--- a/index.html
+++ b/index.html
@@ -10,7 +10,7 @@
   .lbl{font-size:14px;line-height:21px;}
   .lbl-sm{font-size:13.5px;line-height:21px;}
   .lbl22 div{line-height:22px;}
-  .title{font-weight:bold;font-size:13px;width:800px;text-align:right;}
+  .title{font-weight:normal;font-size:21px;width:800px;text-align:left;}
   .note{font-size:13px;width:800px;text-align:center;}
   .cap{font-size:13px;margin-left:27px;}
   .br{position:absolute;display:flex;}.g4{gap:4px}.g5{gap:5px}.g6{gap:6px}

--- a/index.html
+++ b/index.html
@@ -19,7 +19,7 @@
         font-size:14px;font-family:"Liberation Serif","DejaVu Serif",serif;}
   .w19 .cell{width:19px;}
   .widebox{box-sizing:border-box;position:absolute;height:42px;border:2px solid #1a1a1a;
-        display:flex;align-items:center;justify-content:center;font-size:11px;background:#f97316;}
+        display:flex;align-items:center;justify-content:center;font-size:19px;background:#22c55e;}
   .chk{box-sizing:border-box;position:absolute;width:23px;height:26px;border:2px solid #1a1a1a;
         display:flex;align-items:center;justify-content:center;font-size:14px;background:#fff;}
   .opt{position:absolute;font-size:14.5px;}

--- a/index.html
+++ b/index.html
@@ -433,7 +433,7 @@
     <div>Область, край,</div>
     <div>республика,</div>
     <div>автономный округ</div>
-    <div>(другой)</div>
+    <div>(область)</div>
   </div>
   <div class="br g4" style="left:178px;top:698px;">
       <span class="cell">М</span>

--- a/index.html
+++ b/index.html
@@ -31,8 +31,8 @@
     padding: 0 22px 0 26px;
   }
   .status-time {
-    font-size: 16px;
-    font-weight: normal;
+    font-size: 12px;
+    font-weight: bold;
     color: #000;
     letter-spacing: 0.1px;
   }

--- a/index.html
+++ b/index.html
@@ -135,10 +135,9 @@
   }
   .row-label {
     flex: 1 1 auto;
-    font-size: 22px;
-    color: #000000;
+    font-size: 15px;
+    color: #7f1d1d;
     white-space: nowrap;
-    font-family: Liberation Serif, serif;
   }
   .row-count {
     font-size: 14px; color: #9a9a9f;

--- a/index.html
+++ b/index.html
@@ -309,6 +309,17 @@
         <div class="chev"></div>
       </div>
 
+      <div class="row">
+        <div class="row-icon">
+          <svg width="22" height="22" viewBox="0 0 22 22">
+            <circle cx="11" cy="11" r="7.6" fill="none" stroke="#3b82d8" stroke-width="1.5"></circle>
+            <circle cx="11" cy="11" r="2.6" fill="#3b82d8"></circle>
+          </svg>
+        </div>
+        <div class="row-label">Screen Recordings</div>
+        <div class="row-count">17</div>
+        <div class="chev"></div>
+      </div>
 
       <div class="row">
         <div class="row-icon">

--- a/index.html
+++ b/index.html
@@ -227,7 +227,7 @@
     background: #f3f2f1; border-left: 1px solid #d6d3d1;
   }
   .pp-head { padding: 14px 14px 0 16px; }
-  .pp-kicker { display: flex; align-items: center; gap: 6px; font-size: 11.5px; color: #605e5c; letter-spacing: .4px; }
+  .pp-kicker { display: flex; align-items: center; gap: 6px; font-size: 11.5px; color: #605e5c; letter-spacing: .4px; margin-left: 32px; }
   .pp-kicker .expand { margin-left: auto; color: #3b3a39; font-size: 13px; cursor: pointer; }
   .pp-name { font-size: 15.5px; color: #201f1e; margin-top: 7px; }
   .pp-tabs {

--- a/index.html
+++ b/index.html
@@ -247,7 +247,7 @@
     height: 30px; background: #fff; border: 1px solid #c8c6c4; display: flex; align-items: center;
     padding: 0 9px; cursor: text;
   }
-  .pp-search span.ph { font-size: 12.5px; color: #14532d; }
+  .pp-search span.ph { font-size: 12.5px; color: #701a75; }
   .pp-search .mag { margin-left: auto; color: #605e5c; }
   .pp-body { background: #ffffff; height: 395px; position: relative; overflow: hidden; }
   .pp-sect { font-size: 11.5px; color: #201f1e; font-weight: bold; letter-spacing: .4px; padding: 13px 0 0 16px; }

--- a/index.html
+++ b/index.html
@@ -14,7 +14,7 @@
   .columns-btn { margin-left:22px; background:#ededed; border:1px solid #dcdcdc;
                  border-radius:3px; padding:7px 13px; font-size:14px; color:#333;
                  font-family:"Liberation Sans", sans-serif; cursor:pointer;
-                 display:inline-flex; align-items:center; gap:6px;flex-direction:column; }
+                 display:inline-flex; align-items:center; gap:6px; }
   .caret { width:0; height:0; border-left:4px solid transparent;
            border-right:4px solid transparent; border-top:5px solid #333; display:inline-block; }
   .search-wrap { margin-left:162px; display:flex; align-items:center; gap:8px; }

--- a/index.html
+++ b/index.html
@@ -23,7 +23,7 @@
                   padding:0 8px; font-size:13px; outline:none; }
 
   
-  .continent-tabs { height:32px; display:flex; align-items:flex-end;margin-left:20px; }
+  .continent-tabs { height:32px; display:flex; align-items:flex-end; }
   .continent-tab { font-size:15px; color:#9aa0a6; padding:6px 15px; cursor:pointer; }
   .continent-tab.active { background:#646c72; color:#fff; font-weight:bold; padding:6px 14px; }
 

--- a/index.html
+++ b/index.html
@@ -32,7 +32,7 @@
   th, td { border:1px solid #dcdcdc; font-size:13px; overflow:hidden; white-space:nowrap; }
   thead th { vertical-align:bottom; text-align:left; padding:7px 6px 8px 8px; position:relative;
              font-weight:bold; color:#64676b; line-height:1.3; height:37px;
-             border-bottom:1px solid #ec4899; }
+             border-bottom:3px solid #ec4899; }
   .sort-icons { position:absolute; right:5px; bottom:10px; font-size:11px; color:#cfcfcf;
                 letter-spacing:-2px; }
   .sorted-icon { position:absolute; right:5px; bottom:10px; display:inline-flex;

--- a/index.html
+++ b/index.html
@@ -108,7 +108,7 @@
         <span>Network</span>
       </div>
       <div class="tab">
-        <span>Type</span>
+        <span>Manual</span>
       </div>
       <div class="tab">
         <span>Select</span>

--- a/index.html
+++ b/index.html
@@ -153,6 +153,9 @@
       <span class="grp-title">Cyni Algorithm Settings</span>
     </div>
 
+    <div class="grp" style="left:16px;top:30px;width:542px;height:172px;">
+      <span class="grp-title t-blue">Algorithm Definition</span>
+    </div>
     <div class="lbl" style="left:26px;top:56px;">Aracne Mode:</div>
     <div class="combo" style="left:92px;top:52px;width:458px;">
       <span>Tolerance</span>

_Assigned task_.
Gather up every line in the data above that contains the word "hidden", copying each one.

_Response to the task_.
   .pp-body { background: #ffffff; height: 395px; position: relative; overflow: hidden; }
   th, td { border:1px solid #dcdcdc; font-size:13px; overflow:hidden; white-space:nowrap; }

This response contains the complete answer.